Abstract

Torsion amongst the elderly population is rarely described. This case presents the oldest surgically confirmed case of testicular torsion, in a 67-year-old male, within the UK. Presenting to the emergency department with a 10-day history of left-sided testicular pain, initially treated with antibiotics. There was no pyrexia or urinary symptoms and negative urine dipstick.

In adults above the age of 40, likely diagnoses include epididymo-orchitis, epididymitis, neoplasm or hydrocele. Clinical differentiation with epididymo-orchitis can be difficult in any age range. Clinical signs such as fever, elevated C-reactive protein and positive urine dipstick test are suggestive of epididymo-orchitis/orchitis.

This case study demonstrates that testicular torsion can occur at any age, and clinical suspicion should always be high in patients presenting with testicular pain and a negative urine dipstick, regardless of age. Although risk in this subgroup is low, the identification of a potentially reversible testicular abnormality should be of high priority.

INTRODUCTION

Torsion amongst the elderly population is rarely described. This case presents the oldest surgically confirmed case of testicular torsion, in a 67-year-old male, within the UK.

CASE REPORT

A 67-year-old male presented to the emergency department with a 10-day history of left-sided testicular pain. Symptoms were of gradual onset, and were initially treated with antibiotics from his general practitioner. There was no history of trauma, injury, pyrexia or voiding symptoms. Urine dipstick test was negative.

Examination revealed an acutely tender left groin and left testicle with a markedly enlarged, erythematous left hemi-scrotum. Antibiotics were changed to doxycycline from ciprofloxacin, and the patient was referred for an urgent ultrasound which was performed the following day. Full blood count revealed white cell count of 8.2×109/L with a C-reactive protein (CRP) of 48 mg/L. All other blood tests were normal.
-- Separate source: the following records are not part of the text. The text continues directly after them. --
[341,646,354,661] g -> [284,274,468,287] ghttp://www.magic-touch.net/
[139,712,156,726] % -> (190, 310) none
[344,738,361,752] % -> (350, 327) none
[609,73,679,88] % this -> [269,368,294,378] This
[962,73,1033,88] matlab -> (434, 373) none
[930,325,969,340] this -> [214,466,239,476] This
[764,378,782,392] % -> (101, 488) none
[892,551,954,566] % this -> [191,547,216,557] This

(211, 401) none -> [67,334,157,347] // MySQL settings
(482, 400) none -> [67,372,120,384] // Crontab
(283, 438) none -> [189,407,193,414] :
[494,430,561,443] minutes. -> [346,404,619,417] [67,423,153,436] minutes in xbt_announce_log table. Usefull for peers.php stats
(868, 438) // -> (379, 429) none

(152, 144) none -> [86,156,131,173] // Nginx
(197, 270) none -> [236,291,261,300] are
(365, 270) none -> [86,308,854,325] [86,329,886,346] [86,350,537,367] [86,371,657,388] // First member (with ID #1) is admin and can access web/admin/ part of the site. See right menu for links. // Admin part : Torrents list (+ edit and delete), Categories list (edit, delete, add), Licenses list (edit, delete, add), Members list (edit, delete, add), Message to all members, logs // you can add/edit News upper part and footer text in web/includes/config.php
An ultrasound scan revealed no vascularity within the left testicle. The patient was taken for scrotal exploration under general anaesthetic. This revealed a torted left testicle with no pus present. A left orchidectomy was performed along with right-sided testicular fixation. The patient had an uneventful post-operative course, and was discharged home the following day.

DISCUSSION

Torsion as a cause for testicular pain in elderly men is rare. It is believed to be due to an anatomical bell-clapper deformity of the testicle [1] and with this genetic disposition, 65%, of cases usually present <18 years of age [2]. However, other possible causes of torsion have been recognised such as trauma and increased-testicular volume [3]. In adults above the age of 40, likely diagnoses include epididymo-orchitis, epididymitis, neoplasm or hydrocele. Many of the patients in this age range do not require imaging, and are sent home on antibiotics. Clinical differentiation with epididymo-orchitis can be difficult in any age range. Clinical signs such as fever, elevated CRP and positive urine dipstick test for leukocytes and nitrites [4] are suggestive of epididymo-orchitis/orchitis. Therefore in the absence of this, alternative diagnosis should be explored more thoroughly at an early opportunity.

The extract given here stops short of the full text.